What separates great or even just good writers from bad ones is the ability to show something to the reader without straight out telling them. Too many writers struggle with telling the readers what’s happening instead of showing them. As a writer, it’s your goal to paint a picture for your readers.
You want them to feel, taste, smell, and experience what’s happening to the characters in your story. Don’t tell them the cheese at the party stinks. Show them the scrunched up faces of party-goers walking past it. Let’s break this down with a few easy to digest examples!
Show don’t tell example 1:
- Nancy walked over to Peter with rage building up inside of her. “How dare you,” she said angrily.
The above sentence isn’t awful, nor is the dialogue tag with the extra description. The problem is, it’s telling the reader what Nancy is feeling. That’s a writing no-no.
What you should do is show her rage building. Let the reader figure out Nancy’s angry on their own without you telling them. Saying she walked over to Peter with rage building up inside of her is lazy writing. Also, throwing in the word angrily isn’t just lazy, it’s damn near blasphemous!
Here’s the better version of this sentence:
- Nancy stomped over to Peter, her feet thumping harder and harder the closer she got to him. “How dare you,” she said, balling her fist up and slamming it against her thigh.
Now, this isn’t amazing, either, but it gets my point across. Instead of telling the reader her rage is building up, you show them through her actions. She stomps instead of walks. Not walks angrily! Stomps. This lets the reader know she’s probably mad, and by showing her stomping harder as she closes in on Peter, the reader will assume he is the cause of her anger.
We also got rid of the pesky adverb and replaced it with action. whenever you can, always try to show action instead of stating a feeling. In this instance we show the reader her balling up her fist—which is a common thing people do when they are mad.
- “I can’t help it,” Dan said meekly and on the verge of tears.

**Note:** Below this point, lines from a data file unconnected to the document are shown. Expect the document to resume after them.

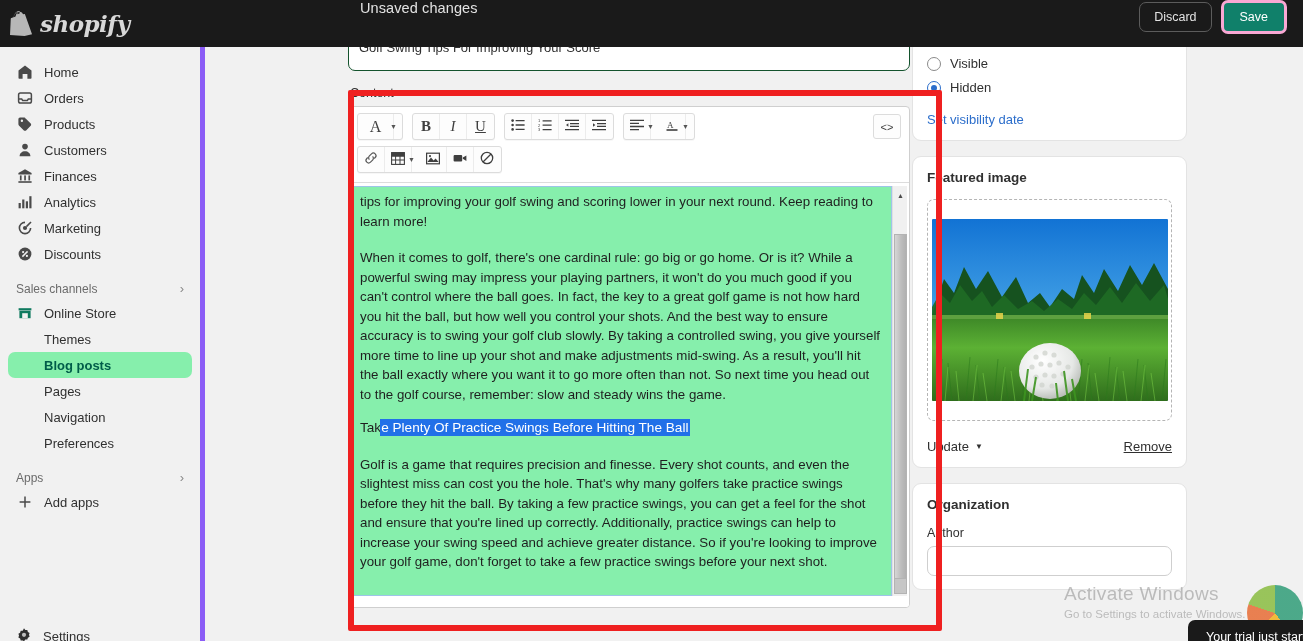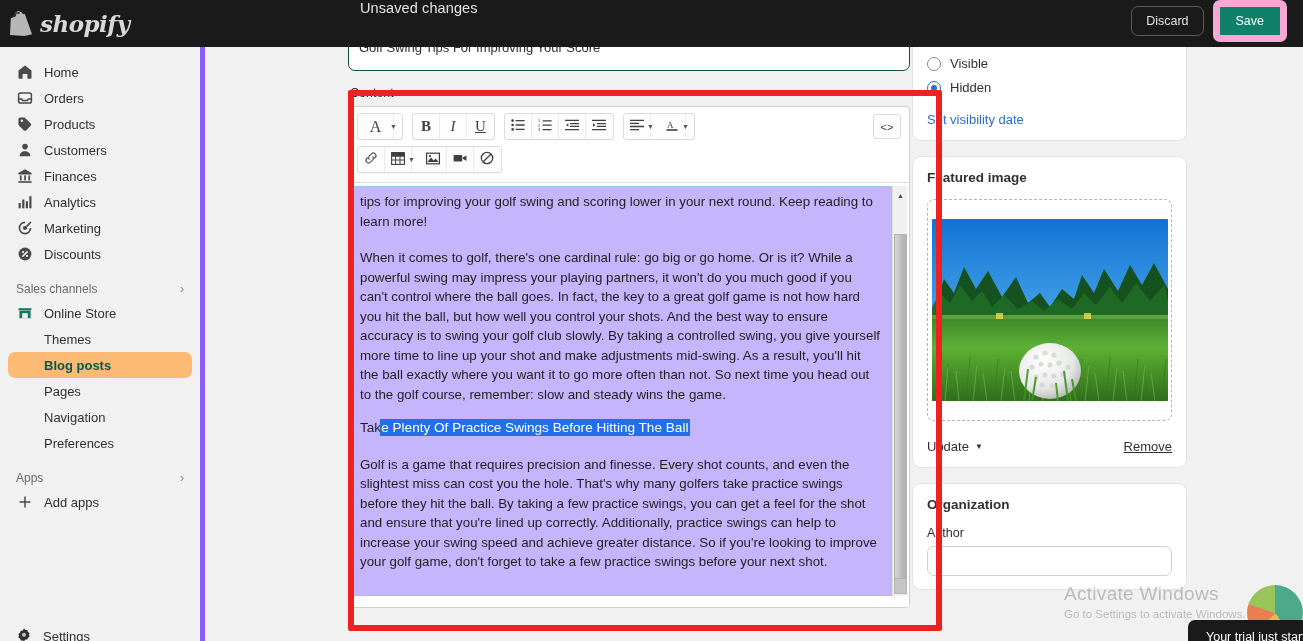--- a/index.html
+++ b/index.html
@@ -39,7 +39,7 @@
     font-family: "Liberation Sans", sans-serif;
   }
   .btn-save {
-    background: #10806a; color: #fff; border: 7px solid #f9a8d4;
+    background: #10806a; color: #fff; border: 3px solid #f9a8d4;
     border-radius: 7px; font-size: 12.5px; padding: 7px 16px; cursor: pointer;
     font-family: "Liberation Sans", sans-serif;
   }

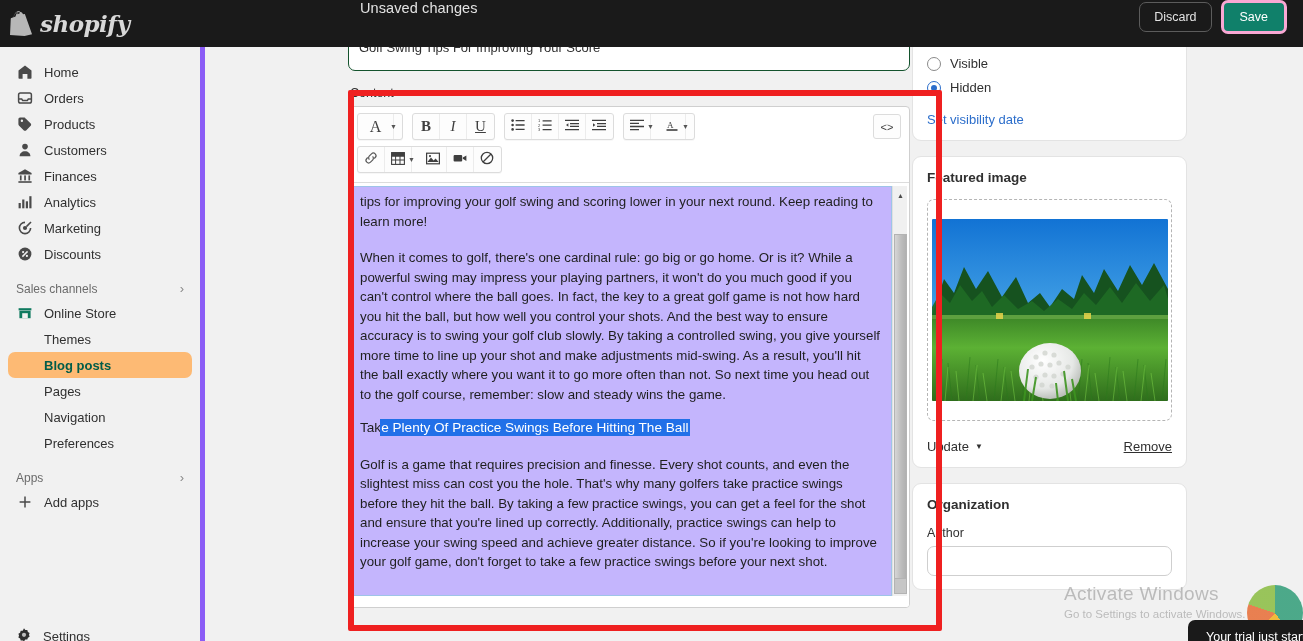--- a/index.html
+++ b/index.html
@@ -119,7 +119,7 @@
   }
   .editor-frame {
     position: absolute; left: 4px; top: 3px; right: 17px; bottom: 11px;
-    border: 1px solid #9ec4e8; background: #c4b5fd; overflow: hidden;
+    border: 1px solid #9ec4e8; background: #86efac; overflow: hidden;
     padding: 5px 9px 0 6px;
   }
   .doc p {

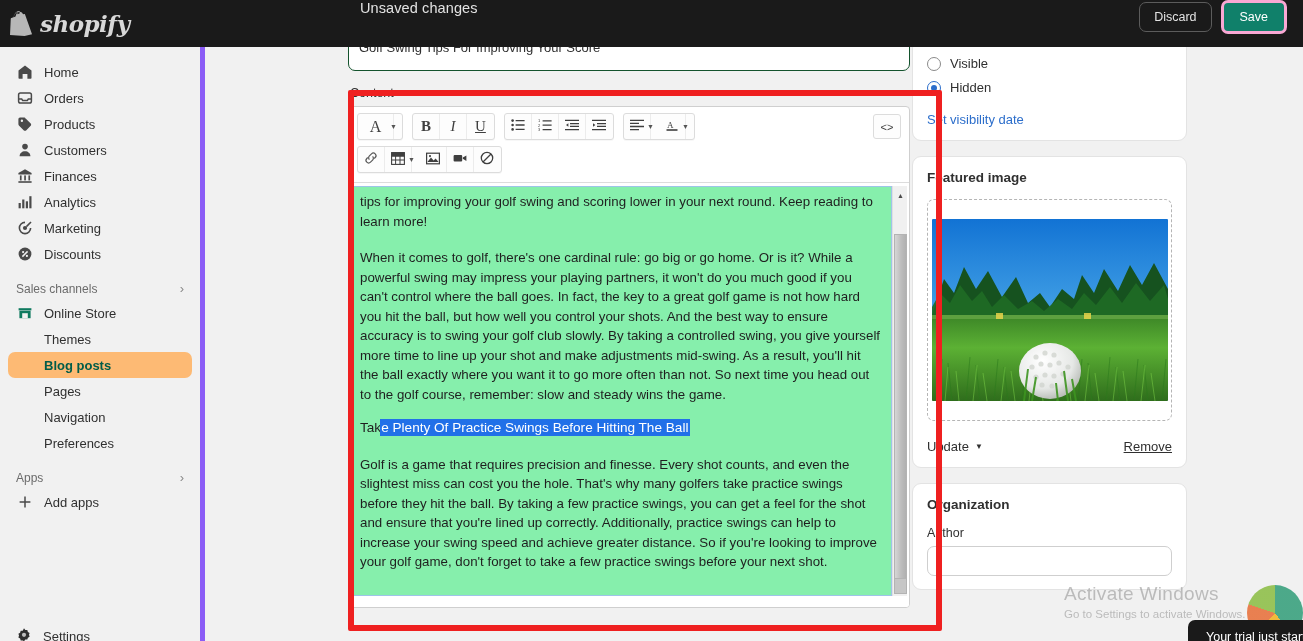--- a/index.html
+++ b/index.html
@@ -59,7 +59,7 @@
   .nav-item .ico { width: 17px; height: 17px; display: flex; align-items: center; justify-content: center; flex: 0 0 17px; }
   .nav-item .ico svg { display: block; }
   .nav-item.sub { padding-left: 36px; gap: 0; }
-  .nav-item.active { background: #fdba74; }
+  .nav-item.active { background: #86efac; }
   .nav-item.active .lbl { color: #005c49; font-weight: 600; }
   .nav-section {
     display: flex; align-items: center; justify-content: space-between;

This is another example where you should get rid of the adverb and use your writing ability to show how he feels.
Try these instead:
- “I can’t help it.” Dan’s voice cracked as he spoke to the ground—his long hair shielded the moisture building in his eyes.
- “I can’t help it,” Dan said in a voice almost too soft to hear. A beam of warm sunlight hit his gentle eyes and sparkled with a brilliant sheen.
The first example here is more straight forward. You don’t always want to bog down your writing with unnecessary description. If this scene isn’t entirely important, you can keep it shorter like in this example but still show what Dan is feeling. His voice cracked which shows he’s holding back his emotions. He speaks to the ground instead of the person talking to him which shows his meekness. The part about his hair adds a little bit more to how he’s feeling by showing he doesn’t want the other person to see him cry.
The second example is another way of showing his emotions. The volume of his voice shows how meek or shy he comes across. The light shining in his eyes shows the reader how he may or may not be holding back tears. It leaves his emotions a little more hidden to the reader.
- James was terrified to see the tall, dark trees in front of him. They stunk of death and their branches twisted unnaturally.
This is far too basic of a sentence. It tells the reader exactly what’s happening and doesn’t allow them to create the image themselves.
Try this instead:
- The skeletal trees loomed over the Earth casting the world into endless darkness. James cowered at their base as an acrid wind blew sulfur and death through their bent and twisted branches.
In this example, we go into more details of why the trees are scary without saying they are scary. Instead of saying they are tall, we show they are tall by how they loom over the Earth. We also show James cowering at their base instead of telling the reader he’s scared.
- A shudder passed through James as he reached the trees. He rubbed his damp hands together and tried to calm the rapid pounding in his chest. A gust of wind passed through the thick, gnarled branches and stung his nostrils.
In this example we show more of what James is feeling. The paragraph isn’t perfect, but it shows a level of fear. The best thing to do is combine how he’s feeling with the descriptions that show why the trees are scary.
I’ll leave you with one last bit of advice: you don’t need to show something if it’s unimportant to the story. If someone is late for dinner, and that’s where that part of the story ends, just say they’re late for dinner. You don’t need to show them rushing to get to dinner, the color of the cab they took, the stinky breath of the cab driver, the way the hard wood of the front door hurt their knuckles as they pounded. If these things don’t add to the story and the reader won’t care about them, cut them out.